28 October 2009

Frakking Toasters

Stargate: Universe Review

Sorry for the misleading title, but I could think of little more appropriate to describe the Stargate franchise’s newest offering – Stargate Universe, which sees the series head off in a rather new direction as a rag-tag group are stranded on an ancient ship, far far away, with no way to get home

So I thought a Battlestar reference was in order, it was either that or a Voyager one…

Does it sound a tad similar to the last series – Atlantis, which featured a rag-tag team of scientists and soldiers stranded in the lost city of Atlantis, far far away..?
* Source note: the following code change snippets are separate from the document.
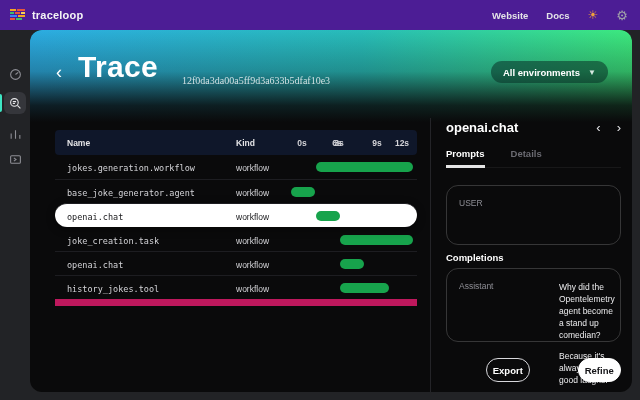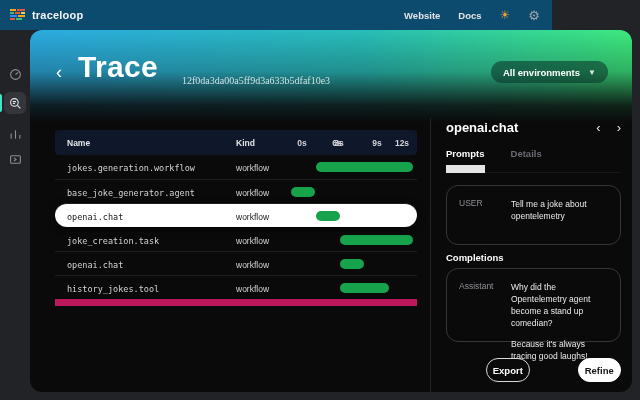--- a/index.html
+++ b/index.html
@@ -1,20 +1,20 @@
 <!DOCTYPE html>
 <html><head>
 <meta charset="utf-8">
 <style>
   * { margin:0; padding:0; box-sizing:border-box; }
   html,body { width:640px; height:400px; overflow:hidden; }
   body { background:#222326; font-family:"Liberation Sans", sans-serif; position:relative; }
 
   
-  .topbar { position:absolute; left:0; top:0; width:552px; height:30px; background:#0c4a6e;
+  .topbar { position:absolute; left:0; top:0; width:640px; height:30px; background:#4c1d95;
             display:flex; align-items:center; }
   .brand { display:flex; align-items:center; gap:7px; padding-left:10px; }
   .brand-name { color:#f4f4f5; font-size:11px; font-weight:700; letter-spacing:.2px; }
   .topbar-right { margin-left:auto; display:flex; align-items:center; gap:18px; padding-right:12px; }
   .top-link { color:#e4e4e7; font-size:9.5px; font-weight:600; cursor:pointer; }
   .sun { color:#f0a13a; font-size:12px; line-height:1; cursor:pointer; }
   .gear { color:#a1a1aa; font-size:13px; line-height:1; cursor:pointer; }
 
   
   .sidebar { position:absolute; left:0; top:30px; width:30px; height:370px; background:#222326; }
@@ -60,23 +60,23 @@
   
   .divider { position:absolute; left:400px; top:88px; width:1px; height:274px; background:#242428; }
   .panel { position:absolute; left:401px; top:0; width:201px; height:362px; padding:0 11px 0 15px; }
   .panel-head { position:absolute; left:15px; right:11px; top:90px; display:flex; align-items:center; }
   .panel-title { color:#fff; font-size:13px; font-weight:800; }
   .panel-nav { margin-left:auto; display:flex; gap:16px; }
   .pn-arrow { color:#e4e4e7; font-size:13px; line-height:1; cursor:pointer; }
   .tabs { position:absolute; left:15px; right:11px; top:118px; display:flex; gap:26px;
           border-bottom:1px solid rgba(255,255,255,.06); }
   .tab { font-size:9.5px; font-weight:700; padding-bottom:6px; cursor:pointer; color:#6b6b72; }
-  .tab.active { color:#fff; border-bottom:8px solid #e5e5e5; margin-bottom:-1px; }
+  .tab.active { color:#fff; border-bottom:3px solid #e5e5e5; margin-bottom:-1px; }
   .msg-box { position:absolute; left:15px; right:11px; border:1px solid rgba(255,255,255,.18);
-             border-radius:12px; padding:12px 12px; display:flex; }
+             border-radius:12px; padding:12px 12px; display:flex;gap:48px; }
   .box-prompts { top:155px; height:60px; }
   .box-completions { top:238px; height:74px; }
   .role { width:52px; flex:0 0 52px; color:#8e8e95; font-size:8.5px; }
   .msg-text { color:#ececee; font-size:8.5px; line-height:12px; }
   .msg-text p + p { margin-top:9px; }
   .section-label { position:absolute; left:15px; top:222px; color:#fff; font-size:9.5px; font-weight:700; }
   .panel-actions { position:absolute; left:15px; right:11px; top:328px; display:flex; gap:8px; }
   .btn { flex:1; height:24px; border-radius:999px; font-size:9.5px; font-weight:700;
          display:flex; align-items:center; justify-content:center; cursor:pointer;margin-left:40px; }
   .btn-export { background:transparent; border:1px solid #d8d8dc; color:#fff; }
@@ -204,21 +204,20 @@
         <span class="pn-arrow">›</span>
       </span>
     </div>
     <div class="tabs">
       <span class="tab active">Prompts</span>
       <span class="tab">Details</span>
     </div>
 
     <div class="msg-box box-prompts">
       <span class="role">USER</span>
-      <div class="msg-text">Tell me a joke about opentelemetry</div>
     </div>
 
     <span class="section-label">Completions</span>
 
     <div class="msg-box box-completions">
       <span class="role">Assistant</span>
       <div class="msg-text">
         <p>Why did the Opentelemetry agent become a stand up comedian?</p>
         <p>Because it's always tracing good laughs!</p>
       </div>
In fact, the main difference between the set-up for the two shows is that Atlantis used the rarely-used eighth chevron, Universe used the mysterious ninth chevron, ooooh…
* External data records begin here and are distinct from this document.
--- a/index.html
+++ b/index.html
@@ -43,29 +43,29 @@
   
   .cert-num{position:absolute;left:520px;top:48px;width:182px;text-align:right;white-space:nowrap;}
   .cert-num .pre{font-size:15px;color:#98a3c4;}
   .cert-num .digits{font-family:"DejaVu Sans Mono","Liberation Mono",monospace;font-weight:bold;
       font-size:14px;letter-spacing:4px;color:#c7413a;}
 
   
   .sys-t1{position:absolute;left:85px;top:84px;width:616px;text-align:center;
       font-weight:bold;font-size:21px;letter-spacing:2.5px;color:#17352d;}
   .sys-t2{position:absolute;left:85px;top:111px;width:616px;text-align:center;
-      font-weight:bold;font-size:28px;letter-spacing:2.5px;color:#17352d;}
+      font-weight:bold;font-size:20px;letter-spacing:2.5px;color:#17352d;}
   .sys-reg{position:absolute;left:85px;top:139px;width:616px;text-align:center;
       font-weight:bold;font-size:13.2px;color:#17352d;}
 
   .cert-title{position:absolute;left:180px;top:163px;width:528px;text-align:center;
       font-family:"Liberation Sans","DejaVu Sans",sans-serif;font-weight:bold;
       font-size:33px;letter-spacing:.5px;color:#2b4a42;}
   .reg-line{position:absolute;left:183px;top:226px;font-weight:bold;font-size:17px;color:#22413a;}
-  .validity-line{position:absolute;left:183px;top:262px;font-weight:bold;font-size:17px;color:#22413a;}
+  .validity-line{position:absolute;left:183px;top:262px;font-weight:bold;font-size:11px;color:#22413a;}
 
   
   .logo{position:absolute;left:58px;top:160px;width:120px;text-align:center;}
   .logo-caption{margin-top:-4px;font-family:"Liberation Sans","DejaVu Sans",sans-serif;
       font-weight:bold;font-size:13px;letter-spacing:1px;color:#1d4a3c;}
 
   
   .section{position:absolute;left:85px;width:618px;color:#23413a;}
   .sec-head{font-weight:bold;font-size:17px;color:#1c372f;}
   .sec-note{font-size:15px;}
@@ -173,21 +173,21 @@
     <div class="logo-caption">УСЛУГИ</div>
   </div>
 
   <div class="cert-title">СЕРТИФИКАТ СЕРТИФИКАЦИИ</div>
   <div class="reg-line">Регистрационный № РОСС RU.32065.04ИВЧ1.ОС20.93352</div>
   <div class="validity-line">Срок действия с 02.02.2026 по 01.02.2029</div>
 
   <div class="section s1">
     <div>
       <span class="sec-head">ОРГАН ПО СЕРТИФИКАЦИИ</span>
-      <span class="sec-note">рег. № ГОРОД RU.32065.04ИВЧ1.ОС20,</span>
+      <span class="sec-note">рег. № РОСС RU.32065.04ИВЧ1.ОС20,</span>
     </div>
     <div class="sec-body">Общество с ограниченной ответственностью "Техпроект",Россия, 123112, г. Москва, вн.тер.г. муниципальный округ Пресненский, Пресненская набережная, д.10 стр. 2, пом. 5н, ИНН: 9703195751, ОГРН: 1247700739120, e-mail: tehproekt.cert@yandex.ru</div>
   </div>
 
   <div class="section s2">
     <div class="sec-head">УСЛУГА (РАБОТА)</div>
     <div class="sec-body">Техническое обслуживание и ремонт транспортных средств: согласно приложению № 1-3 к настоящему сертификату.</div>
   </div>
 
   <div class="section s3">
Both arrived on an Ancient vessel threateningly close to losing power - but that’s about where the similarities end, the shows may be vaguely similar in their concept, but Universe is very different – the team are completely unprepared, evacuated to an unknown destination while under attack, taking virtually no supplies and several wounded – whereas Atlantis was a deliberate mission

The Atlantis team quickly resolved the major threat to them when the city saved them by automatically rising out of the sea, and while in the same vein, the Destiny provided the SGU team with a source of mineral for life support, the mission was a trek across the desert with barely any water, and it’s power then failed and it headed for a sun – Atlantis, once risen, started making away teams and set about exploring, in a virtual carbon-copy of the long-running SG-1 show

There was even an overbearing colonel introduced who gets seriously injured right at the start, seemingly paving the way for our all-round American hero lt. Scott to take charge, just like John Shepherd did after the rock-headed Col. Sumner died in the premiere – even teasing us with the idea that the seemingly dying colonel Young would sacrifice himself – but alas, they were toying with us and he lives on as a main character, with a limp

Colonel Young serves as a metaphor for the different direction that Universe takes from its sister show - in a way, Universe is almost an anti-Atlantis – dealing with the issues of actually being stranded, with no source of food, water or power, or even the right people for the job

This is a much more character driven show – it is in fact, remarkably similar to Battlestar Galactica – very dark, with lots of eerie music, silent fly-bys in space and none of the camp, cartoonish aliens that previously passed for sinister, and while a degree of exploration is included, there are unlikely to be any friendly villagers called Galon or Jinto, nor any big enemy spaceships to blow up, this a thoroughly different show, focusing primarily on the human flaws of the crew

This in turn leads to much better characters, and acting, so it is rather a big deal that the show have proper Hollywood actor Robert Carlyle as the protagonist Dr. Nicholas Rush, who is Scottish, irritable, and also quite sinister – a much deeper character than the comical Rodney McKay or straightforward Col. Carter, and he is backed up by the antagonistic Colonel Young, a more humourless version of the infamous Jack O'Neil, then there's T.J - a sole medic who was supposed to have left the force, and so 'has issues' - Chloe, a tortured political assistant who is in practical terms, useless, and again 'has issues', and there's also a seriously disturbed sergeant, Greer, who really does 'have issues' – while Eli Wallace (David Blue) provides the archetypal wise-cracking member of the team, obviously Stargate couldn’t change that much and there remains somewhat of a link to their light-hearted SG-1 roots through him

Another notable point is that the crew brought an Ancient communicator that meant they were in contact with Earth right from the start – an intriguing inclusion to the plot, instantly removing any inevitable plots about making contact with home, and the mystery that would surround the issue, which were major points in Atlantis, and indeed, Voyager – they got rid of that right from the start, a good move in my view, it takes away any viewer questions about when we’ll be seeing Earth and the inevitable ‘we’ve found a way to communicate’ episode a couple of seasons in – and it also allows characters to return home and talk to loved ones – useful for the development of the plot – although what I can’t understand is why they don’t use it to bring in some more scientists (like Jackson or Carter) to work on their problems, as the somewhat unstable Rush is essentially alone as an expert and there are several useless minds on there

So yeah, see Battlestar Galactica (it really is remarkably similar) – but with less mission-control and more exploration – time will tell if it can pull away from the cheesy 'lets go exploring' world of Stargate, and if it can it do a better job than the often overly character-focused BSG

1 comment:

  1. I've been watching this, Tarquin, and that's a pretty accurate assessment of it. It has a lot more depth to the characters and is indeed a lot darker, and Dr. Rush is clearly in dire need of some of Gordon Brown's pills - I like it!